The TSP and its variations have a variety of applications, ranging from the drilling of circuit boards to the routing of school buses, making it an important problem to explore. So in this notebook, we'll explore some of the more well-known algorithms that exactly solve and approximately solve the TSP. As part of the exercise, we'll take a look at the ease of implementation, the time to solve, and the solution itself.

For the purpose of visualizing our results, we'll create a TSP based on Germany and its cities using Python's Basemap and Matplotlib librariees. The geographic data of Germany is taken from the National Geospatial-Intelligence Agency (NGA); the given shapefiles are then interpreted by the Python shapefile library.

Before we get to the actual TSP, we read in the shapefiles from the NGA with the shapefile library.
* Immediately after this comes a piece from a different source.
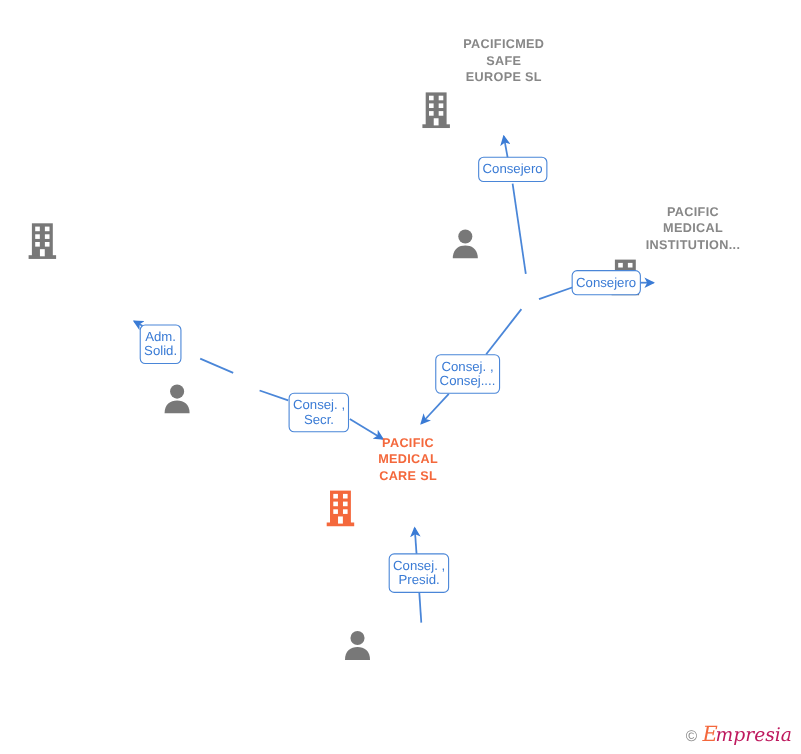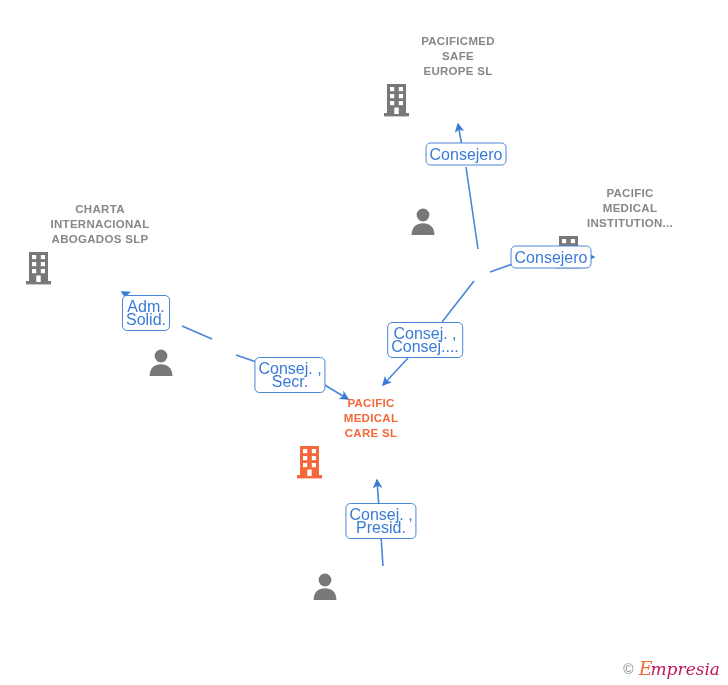"Consejero" .chip { font-size: 16px -> 12px }
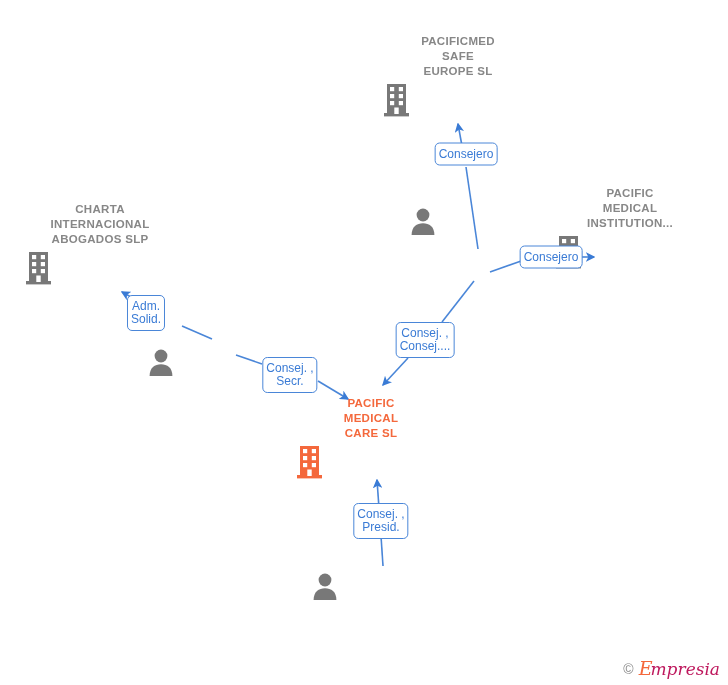"CHARTA" div.label { html: <div>CHARTA INTERNACIONAL ABOGADOS SLP</div> -> none }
Our records are separated by the actual shape of the German borders, and then some data about the cities themselves, such as their coordinates, and their population.

import shapefile

germanyRails = 'TSP/Germany/german_railways/railways' #CHANGE THESE TO GITHUB LINKS
cities = 'TSP/Germany/germany_places/places'
sf = shapefile.Reader(germanyRails + '.shp')
sf2 = shapefile.Reader(cities + '.shp')

shapes = sf.shapes()
fields = sf.fields
records = sf.records()
shapeRecs = sf.shapeRecords()

cityFields = sf2.fields
cityRecords = sf2.records()
cityShapes = sf2.shapes()

Here, out of our city data, we create a dictionary that we fill with cities in Germany that have a population greater than 100,000. The key is the city name and the value a tuple of coordinates, so that we can later plot it.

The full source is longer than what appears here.